Mrs. Gardner. ’Tis true they are from town, but none the worse for that, William. You have got sadly rude and cumbersome in your ways, or you wouldn’t feel as you do towards a suitable young person. ’Tis from getting about with John so much, I think.
William. Now look you here, Mother, I’ve got used to my own ways, and when a man’s got set in his own ways, ’tis best to leave him there. I’m past the age for marrying, and you ought to know this better than anyone.
Mrs. Gardner. I know that ’tis a rare lot of foolishness that you do talk, William, seeing as you’re not a year past thirty yet. But if you can’t be got to wed for love of a maid, perhaps you’ll do so for love of a purse, when ’tis fairly filled.
William. There’s always been enough for you and me so far, Mother.

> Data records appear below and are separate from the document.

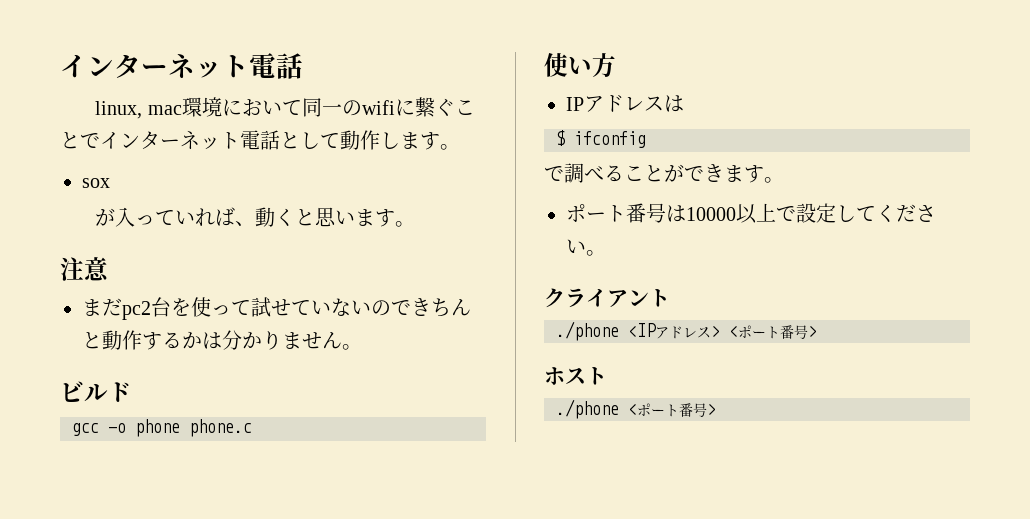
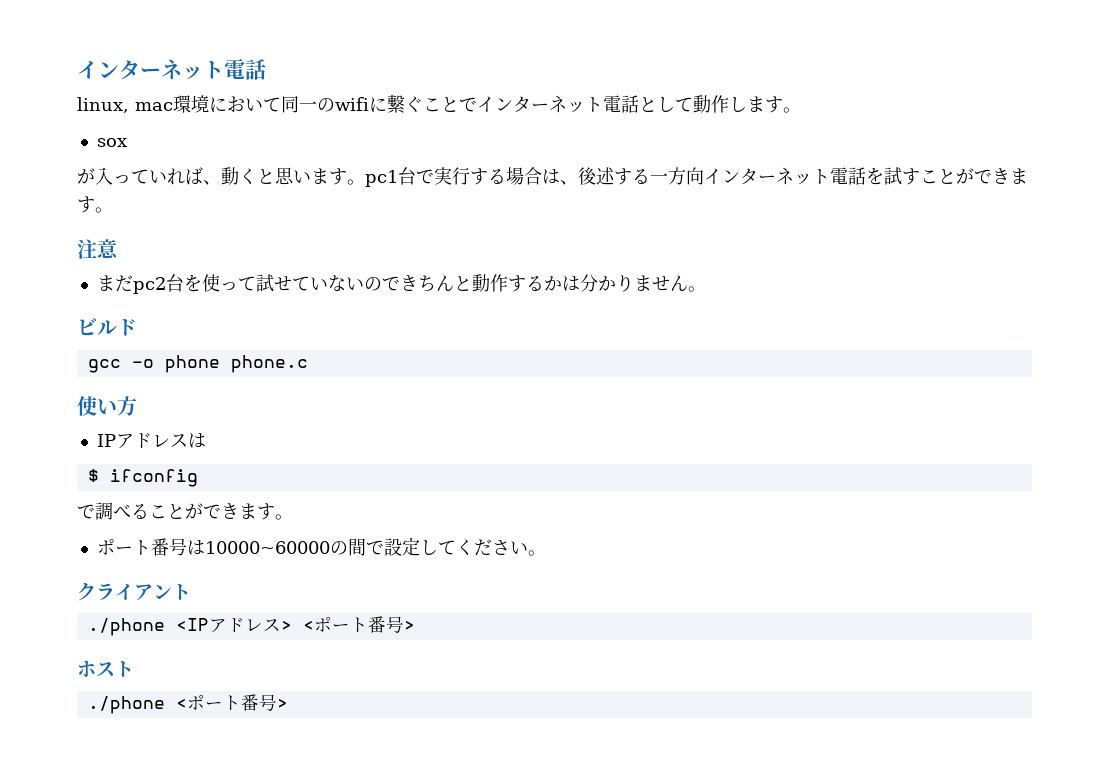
(416, 224) none -> [365,167,1028,187] [77,196,113,213] pc1台で実行する場合は、後述する一方向インターネット電話を試すことができます。
[686,203,776,224] 10000以上 -> [204,538,366,556] 10000~60000の間

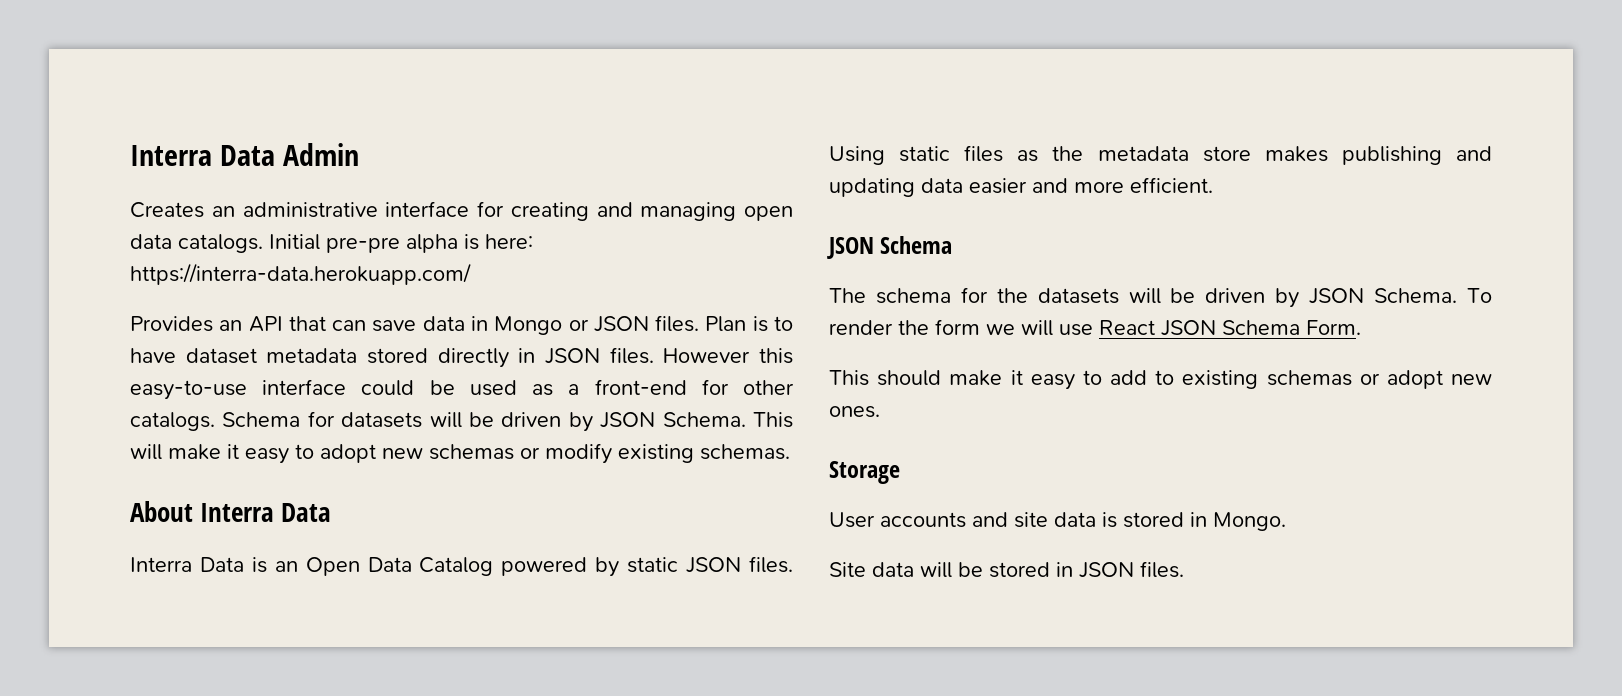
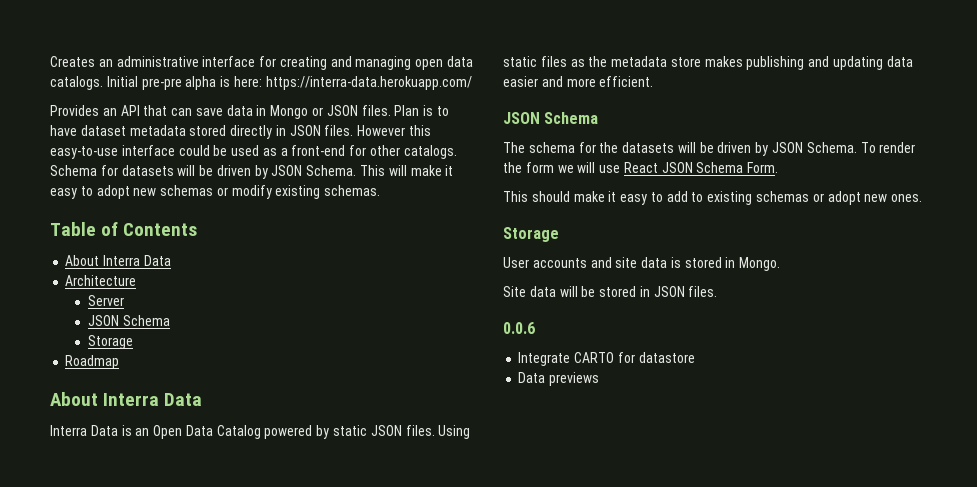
[130,143,359,166] Interra Data Admin // -> (50, 61) none
(790, 452) none -> [50,222,198,236] [65,255,171,266] [65,275,137,286] [87,295,124,306] [87,315,170,326] [87,335,133,349] [65,355,120,369] // Table of Contents // About Interra Data // Architecture // Server // JSON Schema // Storage // Roadmap
(1184, 569) none -> [503,322,535,334] [518,352,695,366] [518,372,600,386] // 0.0.6 // Integrate CARTO for datastore // Data previews

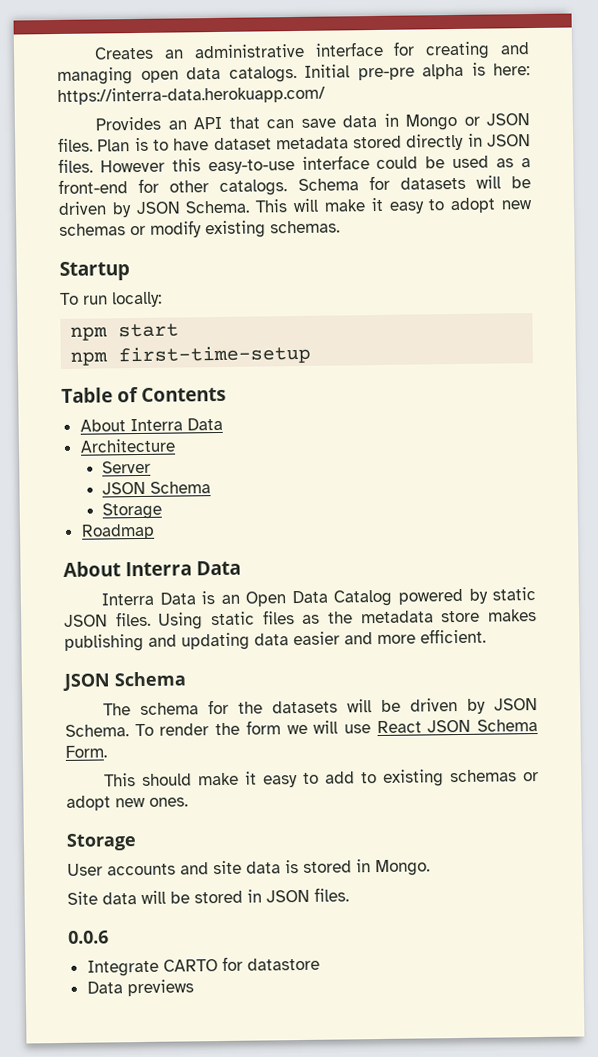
(381, 190) none -> [59,261,130,281] [60,291,162,308] [70,323,180,341] [70,344,312,366] // Startup // To run locally: // npm start // npm first-time-setup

Mrs. Gardner. Ah, but that won’t last for ever. I’m got an old woman, and I can’t do with the dairy nor the poultry as I was used to do. And things have not the same prices to them as ’twas a few years gone by. And last year’s season was the worst that I remember.
William. So ’twas. But so long as there’s a roof over our heads and a loaf of bread and a bit of garden for me to work on, where’s the harm, Mother?
Mrs. Gardner. O you put me out of all patience, William. Where’s the rent to come from if we go on like this? And the clothing, and the food? And John’s wages, and your flower seeds, if it comes to that, for you have got terrible wasteful over the flowers.
William. I wish you’d take it quieter, Mother. Look at you bed of musk, ’tis a grand smell that comes up from it all around.
Mrs. Gardner. No, William. I’ve no eye for musk, nor nose to smell at it either till you’ve spoken the word that I require.
William. Best let things bide as they are, Mother.
Mrs. Gardner. I’ll leave you no rest till you do as I wish, William. I’m got an old woman, and ’tis hard I should be denied in aught that I’ve set my heart upon.
William. Please to set it upon something different, Mother, for I’m not a marrying man, and John he’ll tell you the same thing.
Mrs. Gardner. John! I’m sick of the very name of him. I can’t think how ’tis that you can lower yourself by being so close with a common farm hand, William.
William. Ah, ’twould be a rare hard matter to find the equal to John, Mother. ’Tis of gold all through, and every bit of him, that he is made. You don’t see many like John these days, that’s the truth.
Mrs. Gardner. Well, then, John, won’t be here much longer, for we shan’t have anything to give him if things go on like this.
William. I’d wed forty wives sooner than lose John—and that I would.